IoT devices will provide real-time status updates at all points of the manufacturing line, while image recognition and advanced robotics will mean humans become increasingly redundant.

Downtime in factories will shrink and costs will fall rapidly, not least because in factories where humans are redundant, operators will not need to heat, light or shut down their facility. Machines after all can operate in the cold and dark, 24/7.

A different kind of founder

We are just beginning to scratch the surface of the opportunities available within the B2B space and that’s just with the current suite technologies now common throughout the B2C world. But spotting and taking advantage of gaps in the market is more complex than with consumer products.

First and foremost, B2B founders need to have a good understanding of the market in question, in order to see, amongst all the sector terminology and moving parts, where things could be done better or where processes are inefficient.

That means they have to combine all the usual characteristics of an entrepreneur – vision, bags of motivation, resilience and curiosity, with in-depth sector expertise and ideally, a healthy book of contacts in the industry.

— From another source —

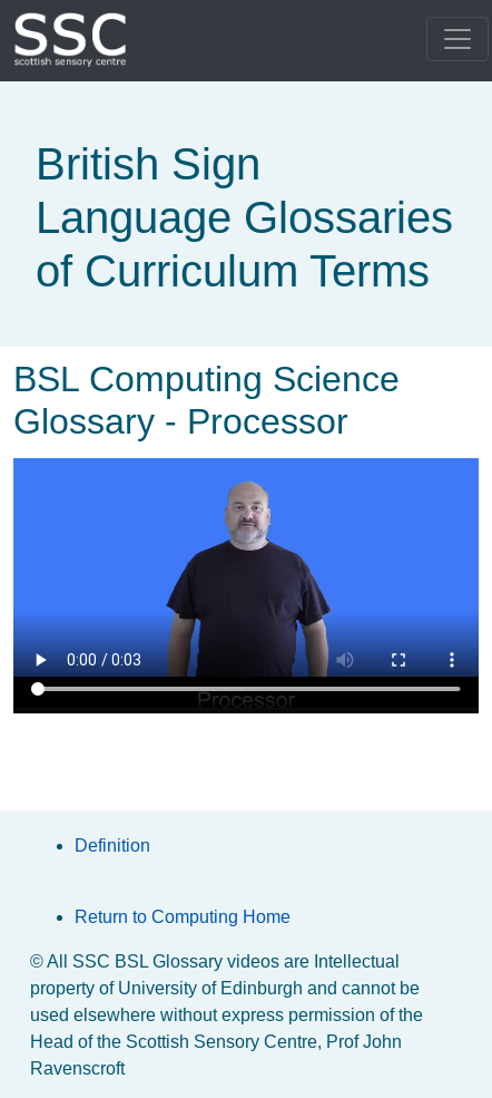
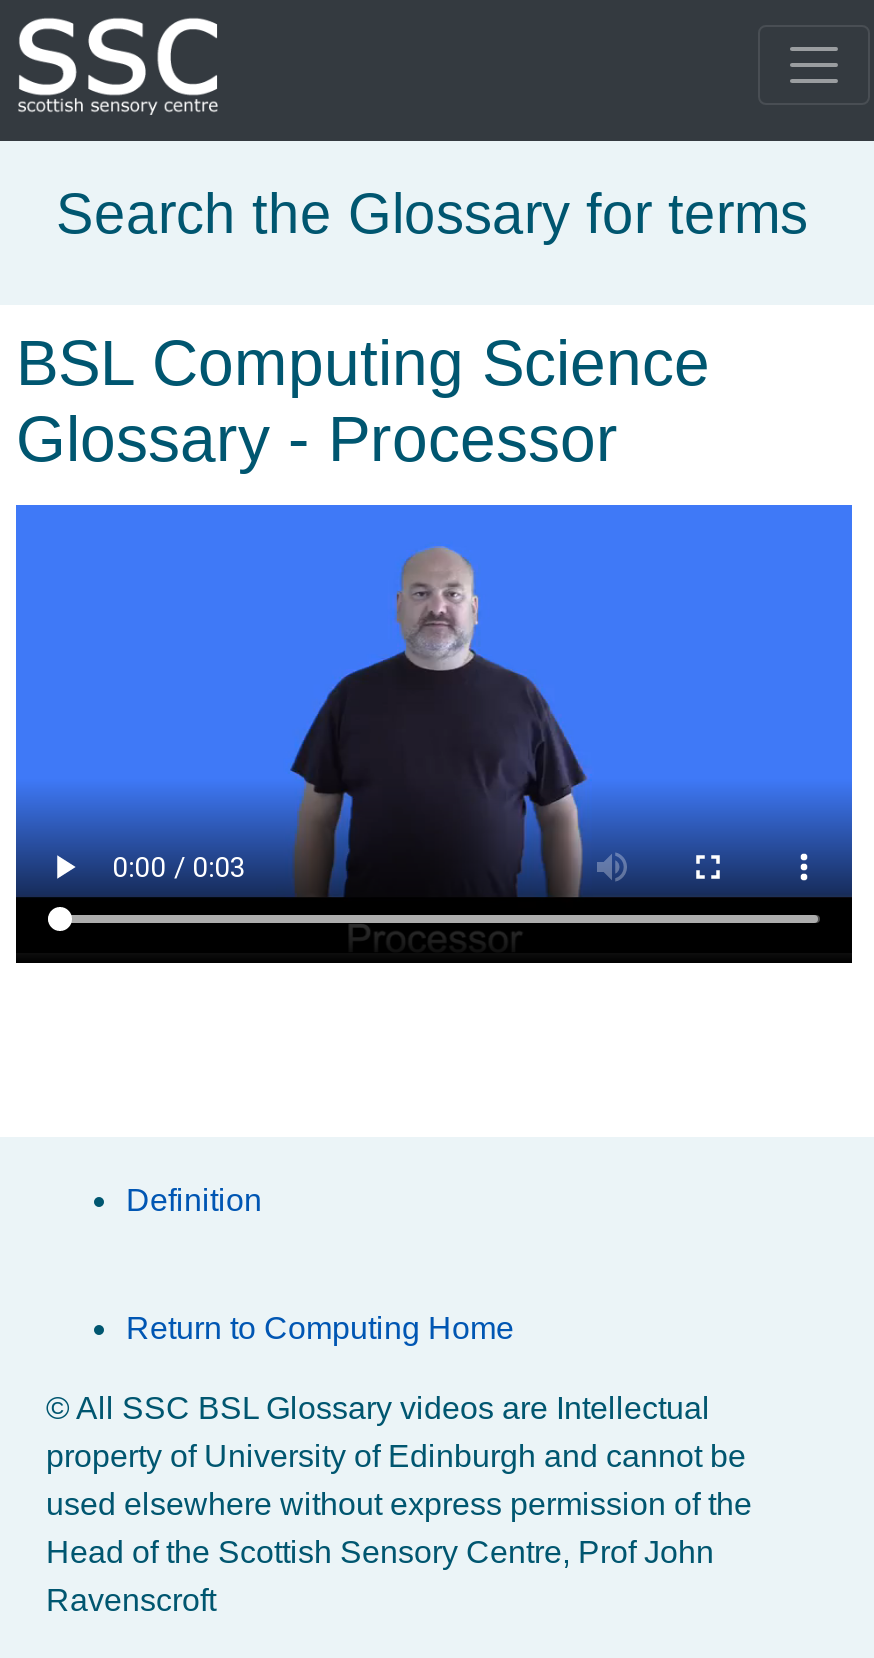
[36,139,453,295] British Sign | Language Glossaries | of Curriculum Terms -> [56,183,808,245] Search the Glossary for terms

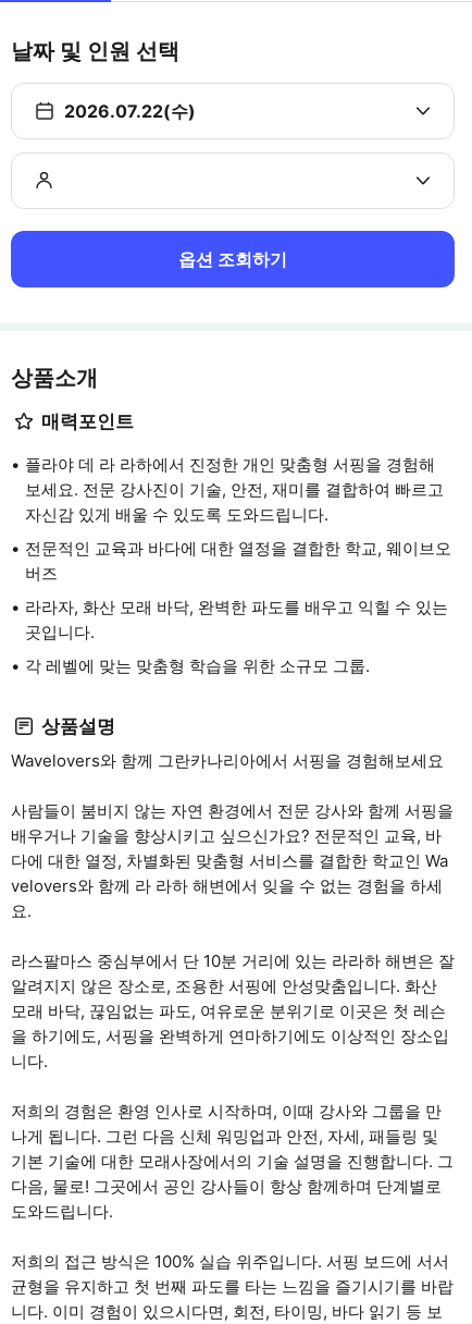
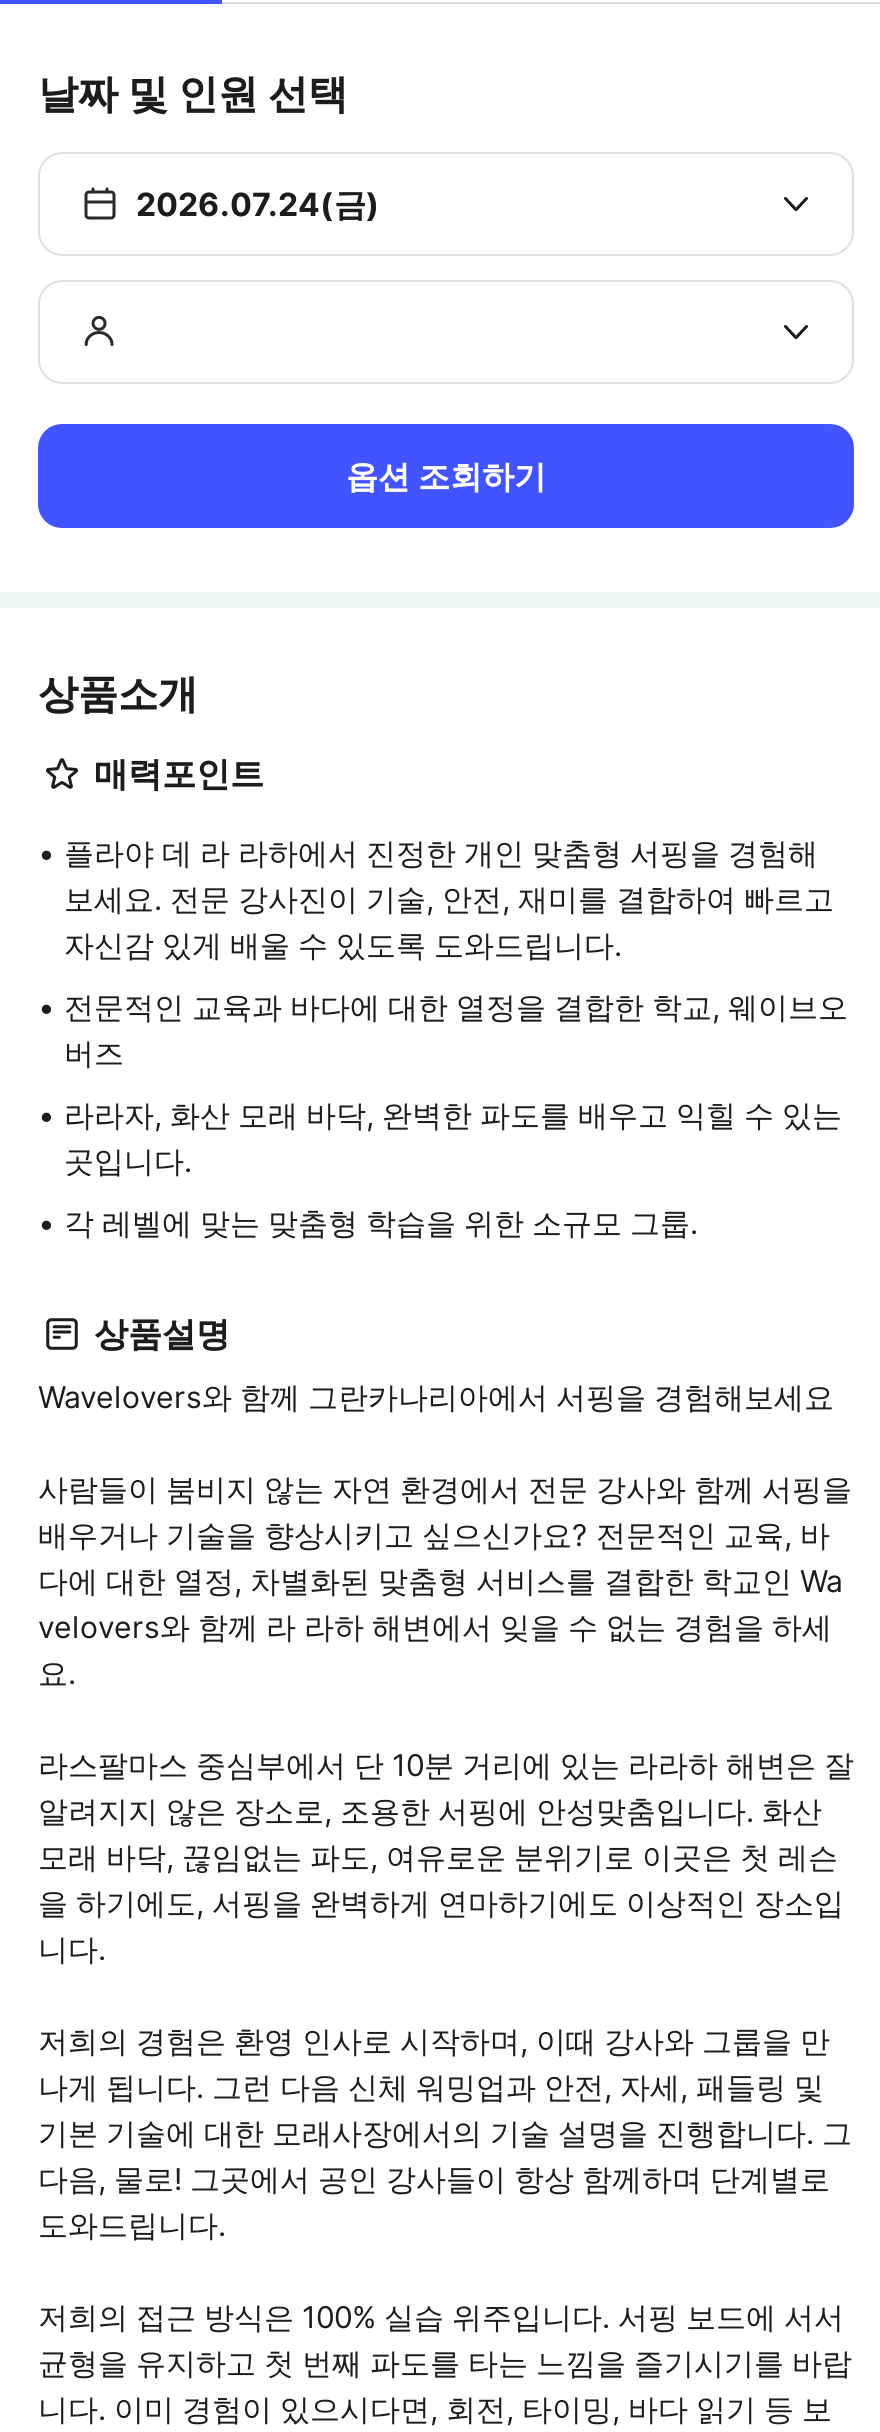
[64,100,196,122] 2026.07.22(수) -> [136,184,380,224] 2026.07.24(금)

This often requires an older, more experienced founder who is also on top of and has good command of the latest technology which is likely to be completely absent from the old-school companies that they previously worked for. Founders like these are hard to come by.

Different challenges

In many cases, B2B founders also face different challenges as they establish and grow their businesses, due to the sheer length of the sales cycle, the number of stakeholders involved, the challenges of integrating with an existing set of outdated software, and the level of after-sale support required.

Selling in B2B also often demands a higher degree of personalisation, as Risto Rossar, founder and CEO of insurtech startup, Insly, found when selling his software to insurance carriers.

He told us: “Selling B2B tech can often require a much more personal approach to sales, due to the more complex requirements of customers. This often means that a bigger sales team is required, and a higher degree of tailoring the product to individual customers, to ensure it meets their needs effectively. Consequently, you can end up facing bottlenecks in sales and implementation, until you’ve perfected the process.”

On the flipside, once you’re established, you are likely to stay that way for some time, plus the margins are typically significantly higher than in a B2C business, and the unit economics are incomparable. The technology required is also less prone to fads and whims unlike in the B2C space, so this predicatability, combined with sheer economic logic, makes exit valuations extremely attractive.

A B2B future

B2B startups might not hit the headlines as often, but they’re the ones who are currently tapping into unexplored areas for innovation, and who have the potential to enjoy a greater magnitude of success in the coming years.

It might seem like a harder nut to crack – and in many ways it is – but those founders with the right combination of specialist knowledge, entrepreneurial skills and perseverance will be the ones reaping rewards on a scale hitherto unseen in the coming years.